Kardinal Christoph Schönborn
Kardinal Christoph SchönbornBild: Helmut Graf
Am internationalen Tag der Pflegenden erinnerten wir uns an Pionierin Florence Nightingale und gedachten der überlasteten Pflegekräfte in Spitälern. 

Am Donnerstag war der Internationale Tag der Pflegenden. Er erinnert an Florence Nightingale, die am 12. Mai 1820 geboren wurde. Die gläubige Christin setzte sich mit allen Kräften für Kranke und Kriegsverwundete ein. Sie gilt als Pionierin der modernen Krankenpflege. In Österreich arbeiten ungefähr 127.000 Pflegekräfte in Krankenhäusern, in Pflegeheimen oder im privaten Bereich. Dazu: die riesige Zahl pflegender Angehöriger.

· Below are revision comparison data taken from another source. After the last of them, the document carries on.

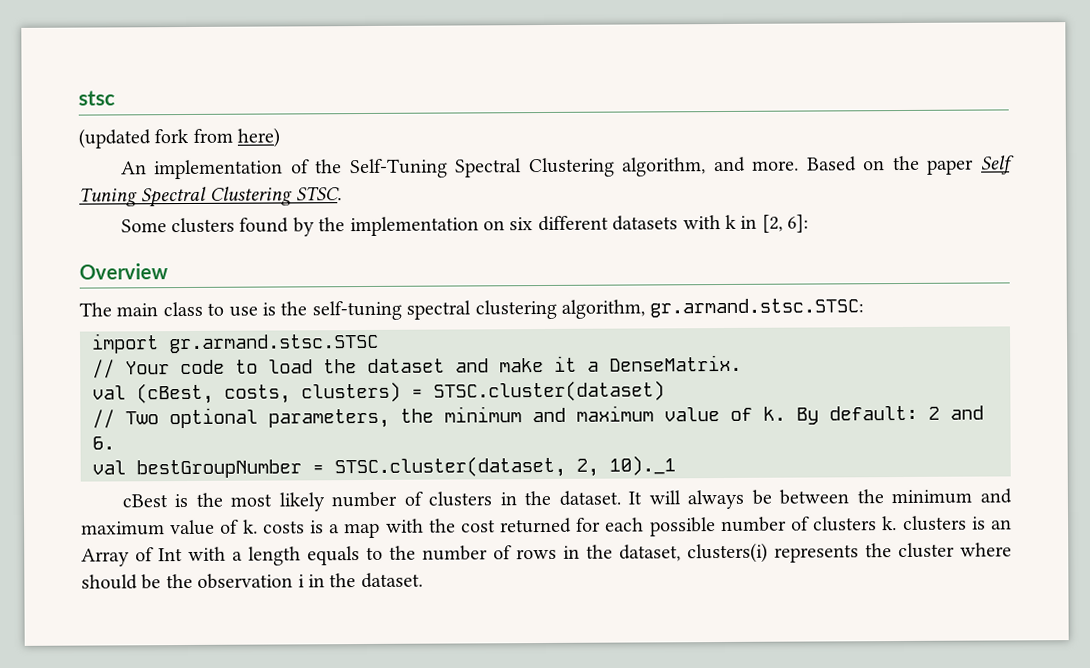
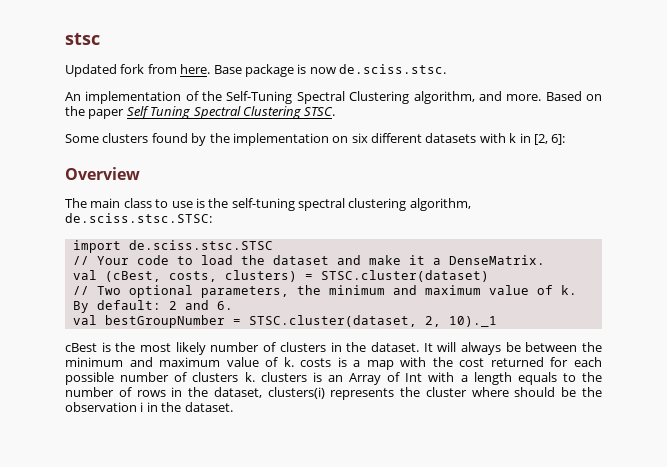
[78,128,151,149] (updated -> [65,64,117,77] Updated
[237,127,281,148] here) -> [180,64,446,77] here. Base package is now de.sciss.stsc.
[649,298,865,318] gr.armand.stsc.STSC: -> [65,213,212,223] de.sciss.stsc.STSC:
[169,333,379,354] gr.armand.stsc.STSC -> [128,240,273,250] de.sciss.stsc.STSC

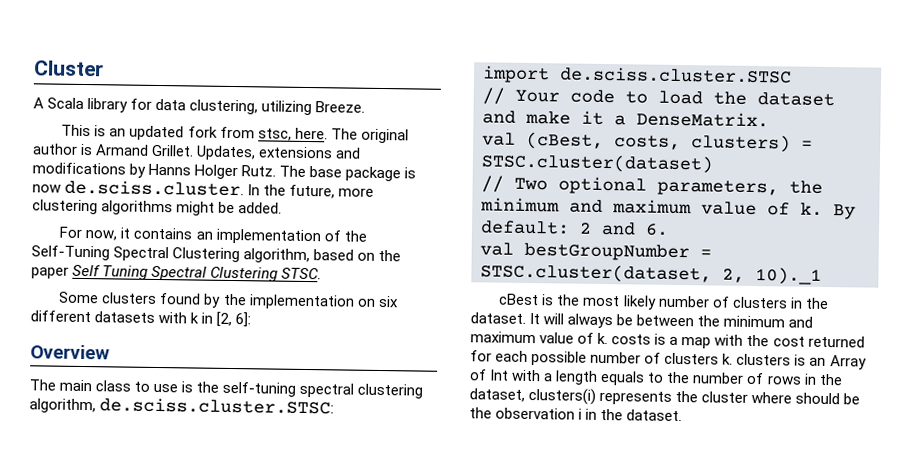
[65,32,100,45] [65,64,446,77] [65,92,81,101] stsc // Updated fork from here. Base package is now de.sciss.stsc. // An -> [34,60,104,77] [33,97,366,116] [61,124,409,144] [32,143,362,161] [32,162,417,182] [32,179,375,199] [32,199,283,216] [59,226,213,241] Cluster // A Scala library for data clustering, utilizing Breeze. // This is an updated fork from stsc, here. The original author is Armand Grillet. Updates, extensions and modifications by Hanns Holger Rutz. The base package is now de.sciss.cluster. In the future, more clustering algorithms might be added. // For now, it contains an
[478,91,582,101] and more. Based -> [313,249,355,261] based
[65,213,212,223] de.sciss.stsc.STSC: -> [99,397,335,415] de.sciss.cluster.STSC:
[128,240,273,250] de.sciss.stsc.STSC -> [560,66,792,84] de.sciss.cluster.STSC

Es ist kein Geheimnis: Die Arbeitsbelastung ist durch die Corona-Pandemie enorm gestiegen, besonders in Krankenhäusern. Die meisten Pflegenden arbeiten am Rande ihrer Kräfte. Viel zu wenig Personal. Pausenlos im Einsatz. Ständig Schutzausrüstung tragen. Auf einigen Stationen sind mehr als die Hälfte der Patienten gestorben. Keine Zeit, darüber zu sprechen. Die Pandemie hinterlässt Spuren, seelisch und körperlich. Kein Wunder, dass fast die Hälfte darüber nachdenkt, auszusteigen. Was alle wünschen: Mehr Anerkennung! Mehr Personal! Mehr Unterstützung durch uns alle!

Schon Florence Nightingale hat gezeigt: Die Versorgung Kranker ist ein unersetzbarer Dienst am Menschen. Es braucht eine neue Wertschätzung der Pflegeberufe. Sonst stirbt die Pflege.